# [Before-and-after page screenshots]
- Opening Delimiter -
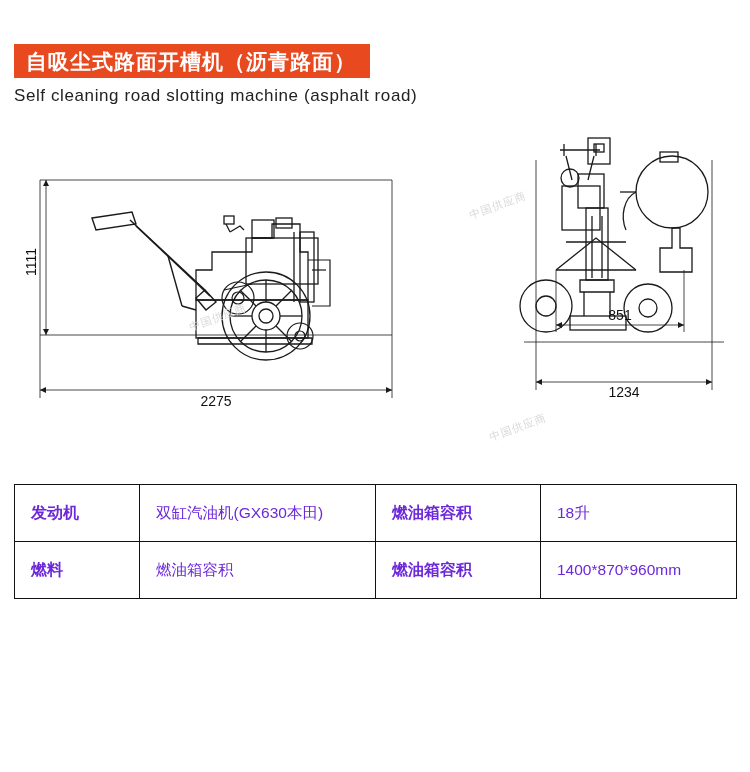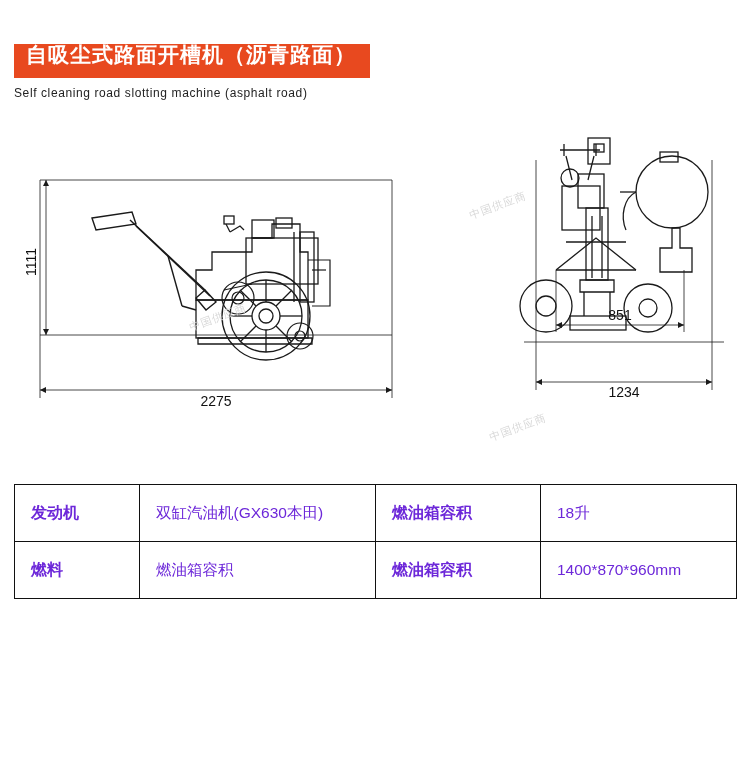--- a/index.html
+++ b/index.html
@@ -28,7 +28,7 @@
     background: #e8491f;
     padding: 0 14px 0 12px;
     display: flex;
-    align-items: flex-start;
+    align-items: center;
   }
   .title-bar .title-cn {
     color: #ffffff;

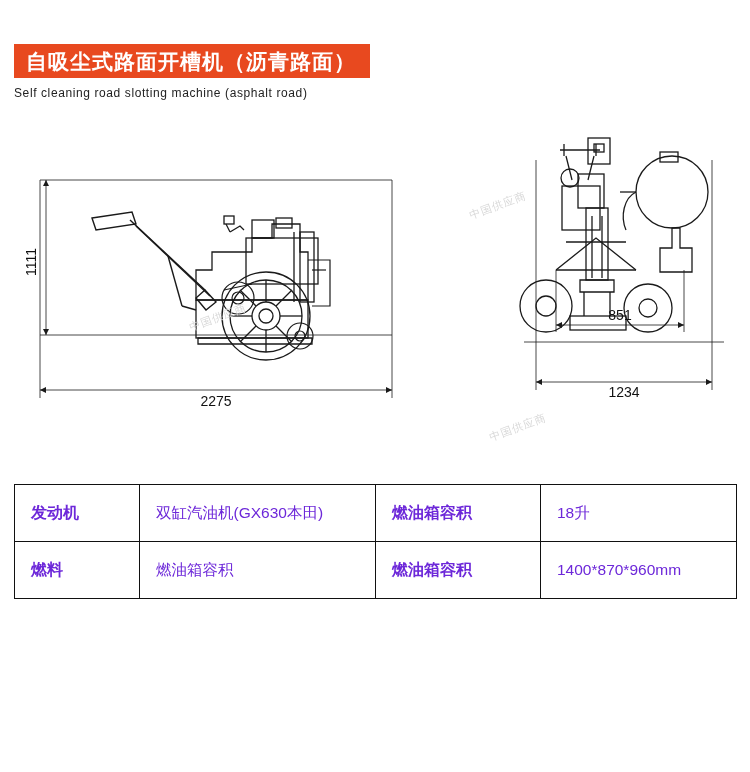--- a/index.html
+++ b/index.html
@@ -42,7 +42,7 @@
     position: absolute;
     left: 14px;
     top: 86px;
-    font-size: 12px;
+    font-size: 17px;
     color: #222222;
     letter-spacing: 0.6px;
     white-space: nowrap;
- Closing Delimiter -
# [To do]
Copy out every line above without change, dropping the pictures.

# [Output for this exercise]
--- a/index.html
+++ b/index.html
@@ -28,7 +28,7 @@
     background: #e8491f;
     padding: 0 14px 0 12px;
     display: flex;
-    align-items: flex-start;
+    align-items: center;
   }
   .title-bar .title-cn {
     color: #ffffff;

--- a/index.html
+++ b/index.html
@@ -42,7 +42,7 @@
     position: absolute;
     left: 14px;
     top: 86px;
-    font-size: 12px;
+    font-size: 17px;
     color: #222222;
     letter-spacing: 0.6px;
     white-space: nowrap;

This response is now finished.